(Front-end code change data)

-=-=-

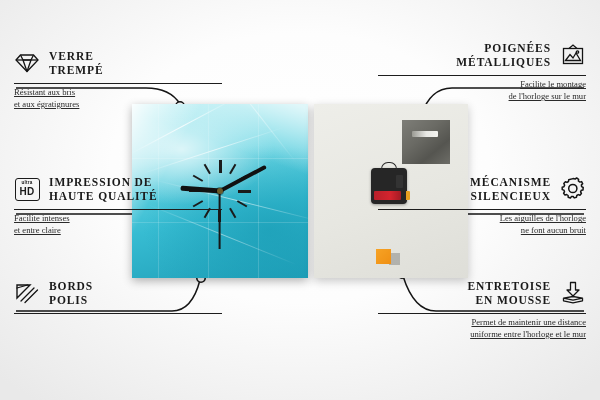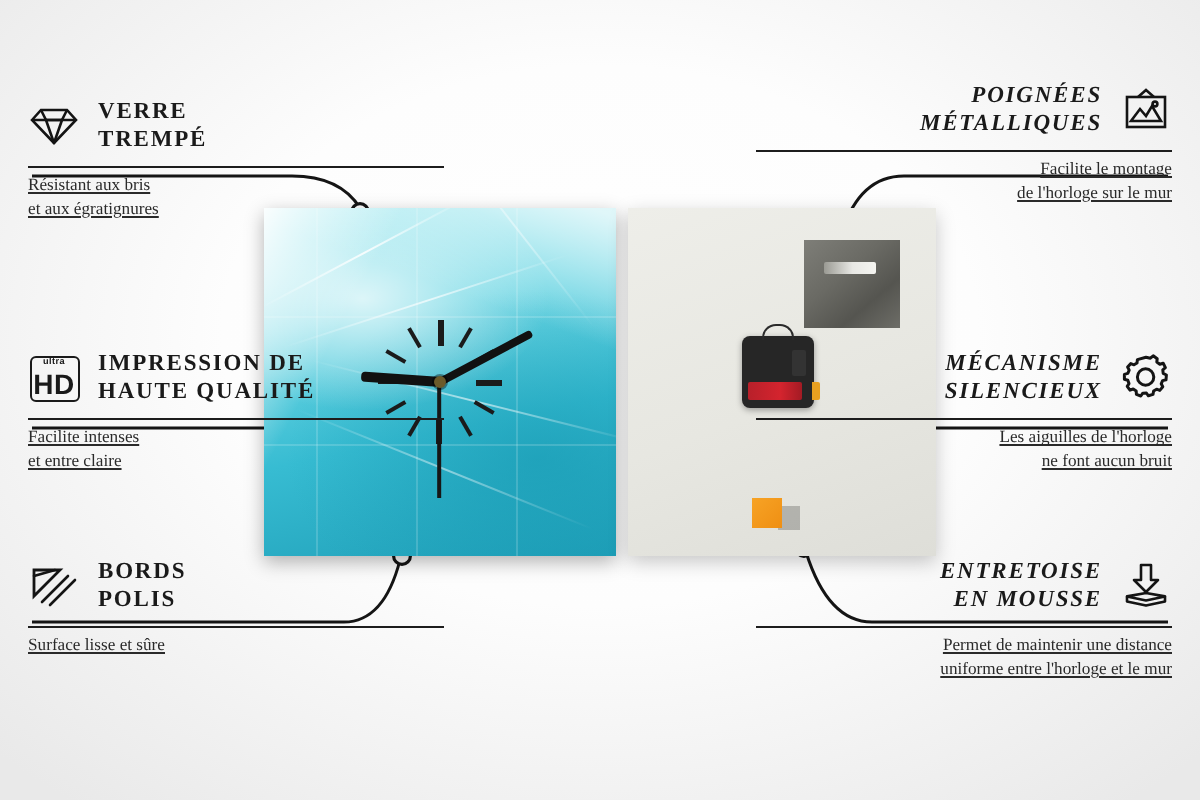--- a/index.html
+++ b/index.html
@@ -185,21 +185,21 @@
   }
   .feature.left  { left: 14px;  text-align: left; }
   .feature.right { right: 14px; text-align: right; }
 
   .feat-head {
     display: flex;
     align-items: center;
     gap: 9px;
     min-height: 34px;
   }
-  .feature.right .feat-head { flex-direction: row-reverse; font-style: italic; }
+  .feature.right .feat-head { flex-direction: row-reverse; }
 
   .feat-title {
     font-family: "Liberation Serif", serif;
     font-weight: bold;
     font-size: 11.5px;
     letter-spacing: 0.9px;
     line-height: 1.25;
     color: #1a1a1a;
     text-transform: uppercase;
   }
@@ -237,21 +237,21 @@
   }
   .hd-badge .u {
     font-family: "Liberation Sans", sans-serif;
     font-size: 4.6px;
     font-weight: bold;
     letter-spacing: 0.2px;
     color: #1a1a1a;
   }
   .hd-badge .hd {
     font-family: "Liberation Sans", sans-serif;
-    font-size: 14px;
+    font-size: 10px;
     font-weight: bold;
     letter-spacing: 0.3px;
     color: #1a1a1a;
     margin-top: 1px;
   }
 
   
   #f-verre      { top: 46px; }
   #f-impression { top: 172px; }
   #f-bords      { top: 276px; }
@@ -414,23 +414,20 @@
             <path d="M3 6 L13.5 3"></path>
           </g>
         </svg>
       </div>
       <div class="feat-title">
         <div>BORDS</div>
         <div>POLIS</div>
       </div>
     </div>
     <div class="feat-rule"></div>
-    <div class="feat-desc">
-      <div>Surface lisse et sûre</div>
-    </div>
   </div>
 
   <div class="feature right" id="f-poignees">
     <div class="feat-head">
       <div class="icon-box">
         <svg width="26" height="22" viewBox="0 0 26 22">
           <g fill="none" stroke="#141414" stroke-width="1.3">
             <path d="M9 4.5 L13 1 L17 4.5"></path>
             <rect x="3.5" y="4.5" width="19" height="15"></rect>
             <path d="M5.5 16.5 L10 10.5 L13 14 L16 9 L20.5 16.5 Z"></path>

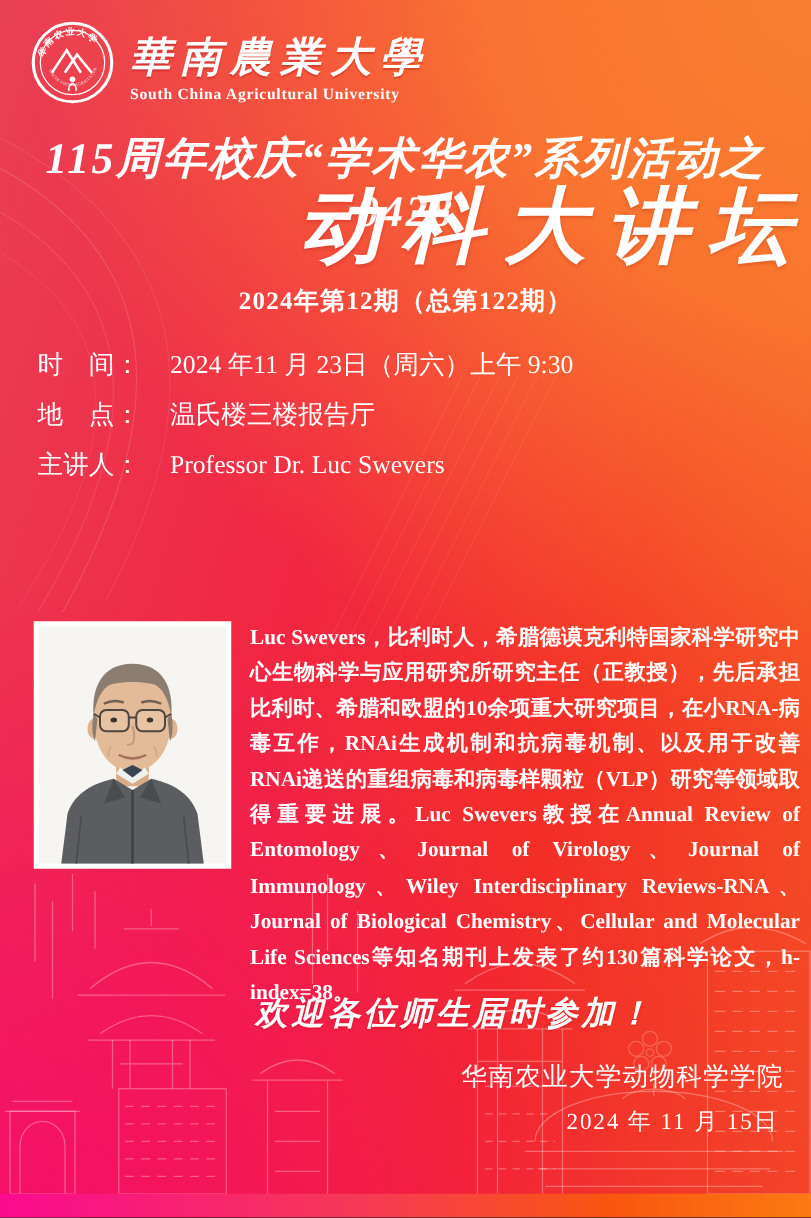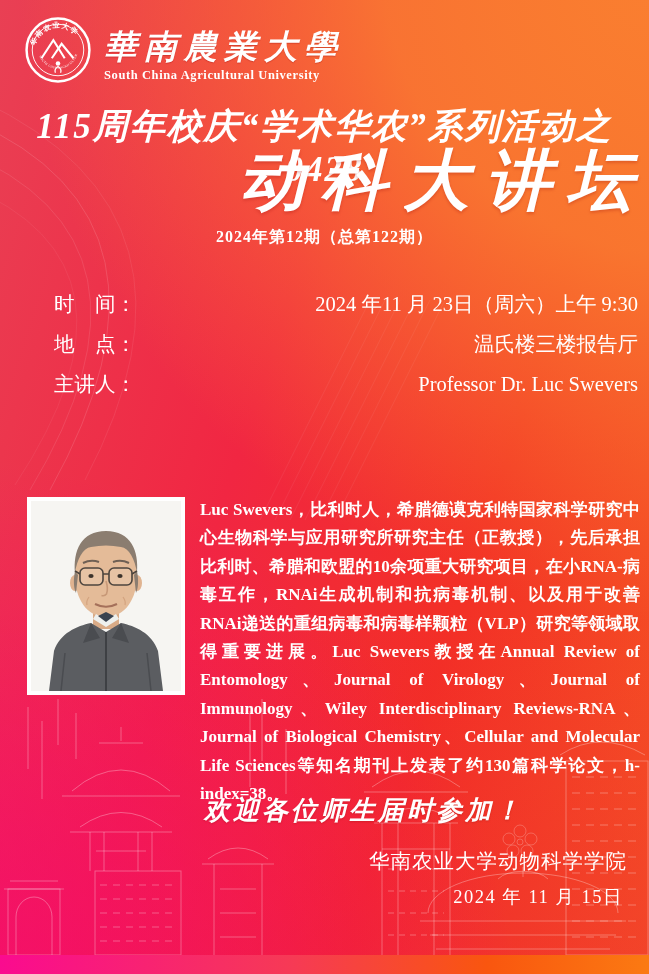--- a/index.html
+++ b/index.html
@@ -23,24 +23,24 @@
   .uni-zh{font-size:33px;font-weight:bold;font-style:italic;letter-spacing:7px;line-height:1.15;text-shadow:0 1px 1px rgba(160,20,20,.35);}
   .uni-en{font-size:12.5px;font-weight:bold;letter-spacing:.6px;margin-top:1px;}
 
   
   .series-line{position:absolute;top:103px;left:0;width:100%;text-align:center;
     font-size:35px;font-weight:bold;font-style:italic;letter-spacing:2px;}
   .main-title{position:absolute;top:136px;left:0;width:100%;text-align:right;
     font-size:66px;font-weight:bold;font-style:italic;letter-spacing:16px;text-indent:16px;
     text-shadow:0 2px 3px rgba(150,10,10,.25);}
   .issue-line{position:absolute;top:227px;left:0;width:100%;text-align:center;
-    font-size:16px;font-weight:bold;letter-spacing:1px;}
-
-  
-  .details{position:absolute;top:284px;left:30px;width:608px;font-size:20.5px;text-align:right;}
+    font-size:20px;font-weight:bold;letter-spacing:1px;}
+
+  
+  .details{position:absolute;top:272px;left:30px;width:608px;font-size:20.5px;}
   .detail-row{display:flex;line-height:40px;}
   .detail-label{flex:none;width:106px;white-space:pre;}
   .detail-value{flex:1;}
   .detail-value .vline{display:block;}
 
   
   .photo-frame{position:absolute;top:497px;left:27px;width:158px;height:198px;
     background:#fff;padding:4px;}
   .bio{position:absolute;top:496px;left:200px;width:440px;
     font-size:17px;line-height:28.4px;text-align:justify;font-weight:bold;}

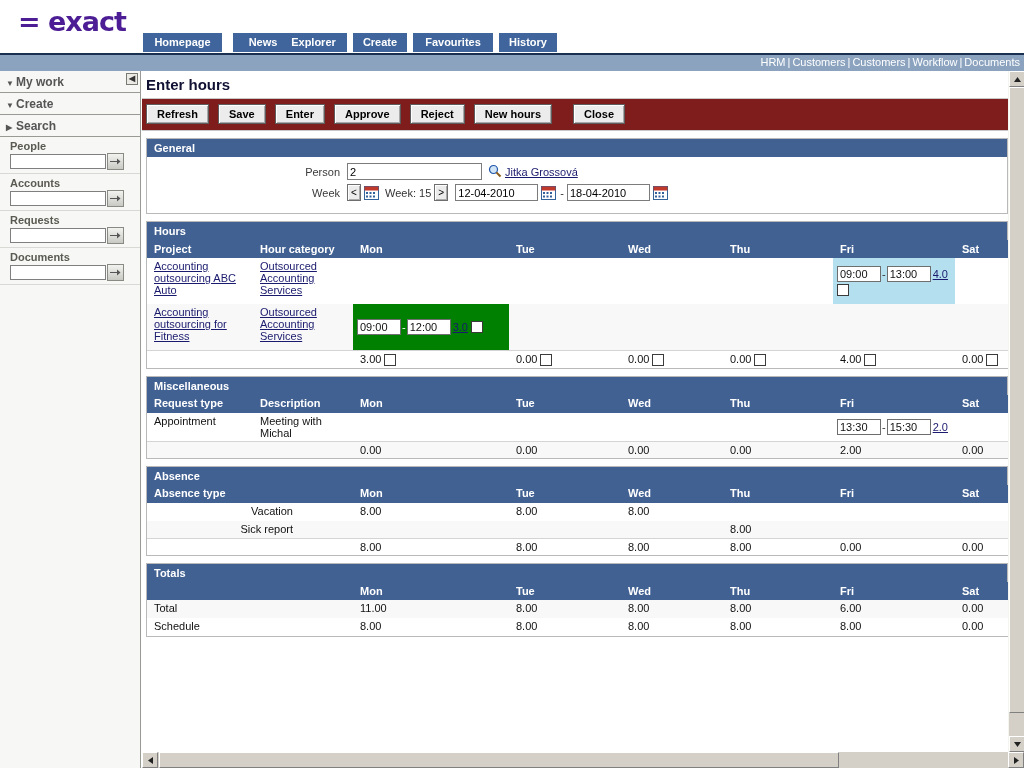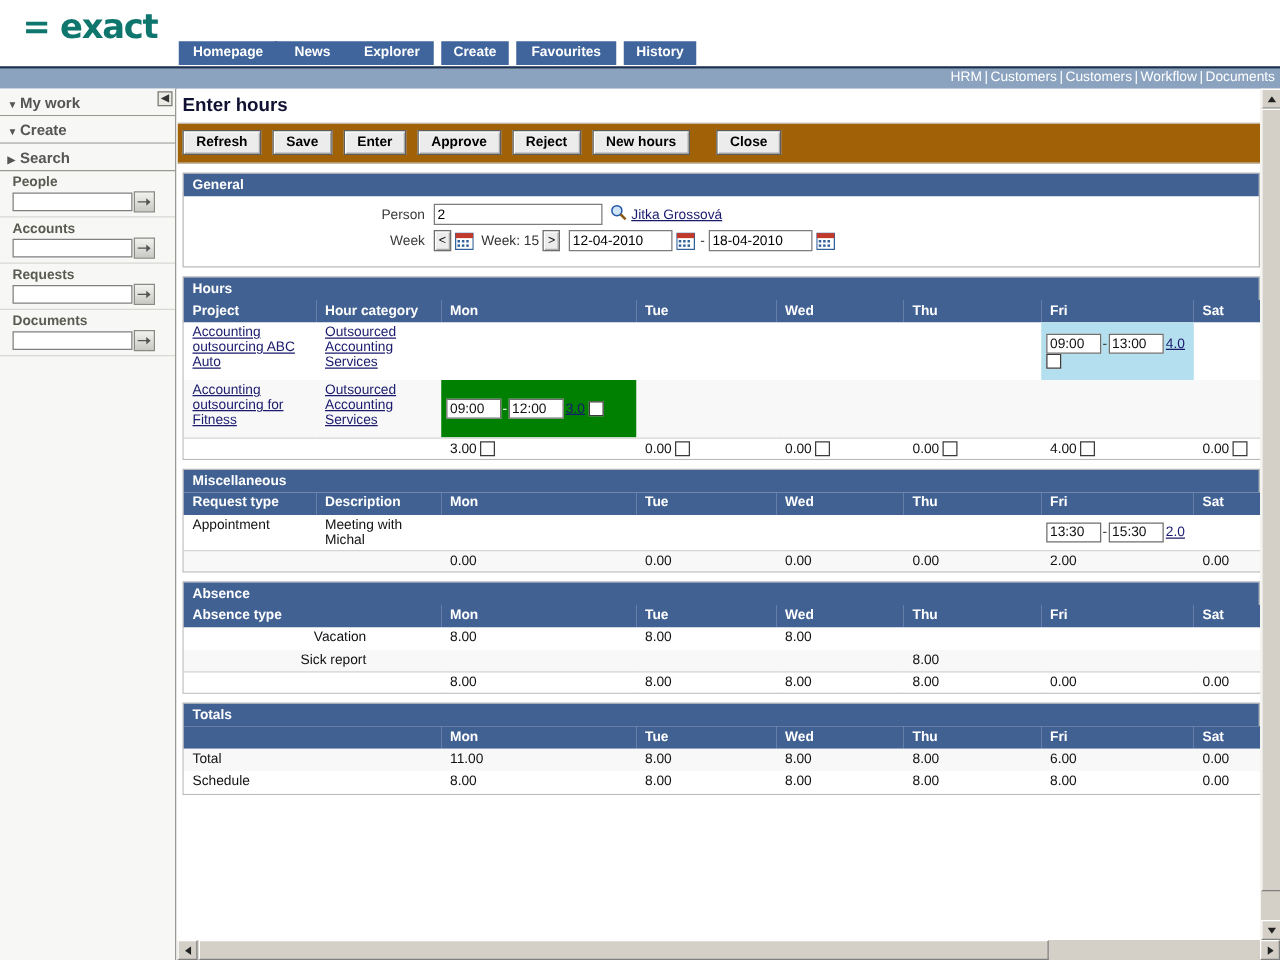--- a/index.html
+++ b/index.html
@@ -30,21 +30,21 @@
     color: #5a6b7d;
     text-decoration: none;
   }
   .login-sep { color: #9aaabb; padding: 0 2px; }
 
   .logo {
     position: absolute;
     left: 18px; top: 6px;
     font-size: 27px;
     font-weight: bold;
-    color: #0f766e;
+    color: #4c1d95;
     letter-spacing: -1px;
     font-family: "DejaVu Sans", sans-serif;
   }
 
   .navrow {
     position: absolute;
     top: 33px; left: 0;
     width: 1024px;
     height: 19px;
   }
@@ -170,21 +170,21 @@
   .page-title {
     font-size: 15px;
     font-weight: bold;
     color: #111133;
     padding: 5px 0 5px 4px;
     border-bottom: 1px solid #c8c8c8;
   }
   .toolbar {
     padding: 5px 0 6px 4px;
     border-bottom: 1px solid #c8c8c8;
-    background: #a16207;
+    background: #7f1d1d;
   }
   .tb-btn {
     display: inline-block;
     height: 20px;
     line-height: 18px;
     padding: 0 10px;
     margin-right: 6px;
     font-size: 11px;
     font-weight: bold;
     color: #000;
@@ -389,21 +389,21 @@
 </style>
 </head>
 <body>
 
 <div class="topbar">
   <div class="logo">= exact</div>
 </div>
 
 <div class="navrow">
   <div class="navtab" style="left:143px;width:79px;">Homepage</div>
-  <div class="navtab" style="left:220px;width:60px;">News</div>
+  <div class="navtab" style="left:233px;width:60px;">News</div>
   <div class="navtab" style="left:280px;width:67px;">Explorer</div>
   <div class="navtab" style="left:353px;width:54px;">Create</div>
   <div class="navtab" style="left:413px;width:80px;">Favourites</div>
   <div class="navtab" style="left:499px;width:58px;">History</div>
 </div>
 <div class="redline"></div>
 
 <div class="subnav">
   <div class="subnav-links">
     <a>HRM</a><span class="sep">|</span><a>Customers</a><span class="sep">|</span><a>Customers</a><span class="sep">|</span><a>Workflow</a><span class="sep">|</span><a>Documents</a>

-=-=-

◆ **DIRECTIONS**:
Reproduce each line of the records exactly and exclude any images.

◆ **ANSWER SPACE**:
--- a/index.html
+++ b/index.html
@@ -185,21 +185,21 @@
   }
   .feature.left  { left: 14px;  text-align: left; }
   .feature.right { right: 14px; text-align: right; }
 
   .feat-head {
     display: flex;
     align-items: center;
     gap: 9px;
     min-height: 34px;
   }
-  .feature.right .feat-head { flex-direction: row-reverse; font-style: italic; }
+  .feature.right .feat-head { flex-direction: row-reverse; }
 
   .feat-title {
     font-family: "Liberation Serif", serif;
     font-weight: bold;
     font-size: 11.5px;
     letter-spacing: 0.9px;
     line-height: 1.25;
     color: #1a1a1a;
     text-transform: uppercase;
   }
@@ -237,21 +237,21 @@
   }
   .hd-badge .u {
     font-family: "Liberation Sans", sans-serif;
     font-size: 4.6px;
     font-weight: bold;
     letter-spacing: 0.2px;
     color: #1a1a1a;
   }
   .hd-badge .hd {
     font-family: "Liberation Sans", sans-serif;
-    font-size: 14px;
+    font-size: 10px;
     font-weight: bold;
     letter-spacing: 0.3px;
     color: #1a1a1a;
     margin-top: 1px;
   }
 
   
   #f-verre      { top: 46px; }
   #f-impression { top: 172px; }
   #f-bords      { top: 276px; }
@@ -414,23 +414,20 @@
             <path d="M3 6 L13.5 3"></path>
           </g>
         </svg>
       </div>
       <div class="feat-title">
         <div>BORDS</div>
         <div>POLIS</div>
       </div>
     </div>
     <div class="feat-rule"></div>
-    <div class="feat-desc">
-      <div>Surface lisse et sûre</div>
-    </div>
   </div>
 
   <div class="feature right" id="f-poignees">
     <div class="feat-head">
       <div class="icon-box">
         <svg width="26" height="22" viewBox="0 0 26 22">
           <g fill="none" stroke="#141414" stroke-width="1.3">
             <path d="M9 4.5 L13 1 L17 4.5"></path>
             <rect x="3.5" y="4.5" width="19" height="15"></rect>
             <path d="M5.5 16.5 L10 10.5 L13 14 L16 9 L20.5 16.5 Z"></path>

--- a/index.html
+++ b/index.html
@@ -23,24 +23,24 @@
   .uni-zh{font-size:33px;font-weight:bold;font-style:italic;letter-spacing:7px;line-height:1.15;text-shadow:0 1px 1px rgba(160,20,20,.35);}
   .uni-en{font-size:12.5px;font-weight:bold;letter-spacing:.6px;margin-top:1px;}
 
   
   .series-line{position:absolute;top:103px;left:0;width:100%;text-align:center;
     font-size:35px;font-weight:bold;font-style:italic;letter-spacing:2px;}
   .main-title{position:absolute;top:136px;left:0;width:100%;text-align:right;
     font-size:66px;font-weight:bold;font-style:italic;letter-spacing:16px;text-indent:16px;
     text-shadow:0 2px 3px rgba(150,10,10,.25);}
   .issue-line{position:absolute;top:227px;left:0;width:100%;text-align:center;
-    font-size:16px;font-weight:bold;letter-spacing:1px;}
-
-  
-  .details{position:absolute;top:284px;left:30px;width:608px;font-size:20.5px;text-align:right;}
+    font-size:20px;font-weight:bold;letter-spacing:1px;}
+
+  
+  .details{position:absolute;top:272px;left:30px;width:608px;font-size:20.5px;}
   .detail-row{display:flex;line-height:40px;}
   .detail-label{flex:none;width:106px;white-space:pre;}
   .detail-value{flex:1;}
   .detail-value .vline{display:block;}
 
   
   .photo-frame{position:absolute;top:497px;left:27px;width:158px;height:198px;
     background:#fff;padding:4px;}
   .bio{position:absolute;top:496px;left:200px;width:440px;
     font-size:17px;line-height:28.4px;text-align:justify;font-weight:bold;}

--- a/index.html
+++ b/index.html
@@ -30,21 +30,21 @@
     color: #5a6b7d;
     text-decoration: none;
   }
   .login-sep { color: #9aaabb; padding: 0 2px; }
 
   .logo {
     position: absolute;
     left: 18px; top: 6px;
     font-size: 27px;
     font-weight: bold;
-    color: #0f766e;
+    color: #4c1d95;
     letter-spacing: -1px;
     font-family: "DejaVu Sans", sans-serif;
   }
 
   .navrow {
     position: absolute;
     top: 33px; left: 0;
     width: 1024px;
     height: 19px;
   }
@@ -170,21 +170,21 @@
   .page-title {
     font-size: 15px;
     font-weight: bold;
     color: #111133;
     padding: 5px 0 5px 4px;
     border-bottom: 1px solid #c8c8c8;
   }
   .toolbar {
     padding: 5px 0 6px 4px;
     border-bottom: 1px solid #c8c8c8;
-    background: #a16207;
+    background: #7f1d1d;
   }
   .tb-btn {
     display: inline-block;
     height: 20px;
     line-height: 18px;
     padding: 0 10px;
     margin-right: 6px;
     font-size: 11px;
     font-weight: bold;
     color: #000;
@@ -389,21 +389,21 @@
 </style>
 </head>
 <body>
 
 <div class="topbar">
   <div class="logo">= exact</div>
 </div>
 
 <div class="navrow">
   <div class="navtab" style="left:143px;width:79px;">Homepage</div>
-  <div class="navtab" style="left:220px;width:60px;">News</div>
+  <div class="navtab" style="left:233px;width:60px;">News</div>
   <div class="navtab" style="left:280px;width:67px;">Explorer</div>
   <div class="navtab" style="left:353px;width:54px;">Create</div>
   <div class="navtab" style="left:413px;width:80px;">Favourites</div>
   <div class="navtab" style="left:499px;width:58px;">History</div>
 </div>
 <div class="redline"></div>
 
 <div class="subnav">
   <div class="subnav-links">
     <a>HRM</a><span class="sep">|</span><a>Customers</a><span class="sep">|</span><a>Customers</a><span class="sep">|</span><a>Workflow</a><span class="sep">|</span><a>Documents</a>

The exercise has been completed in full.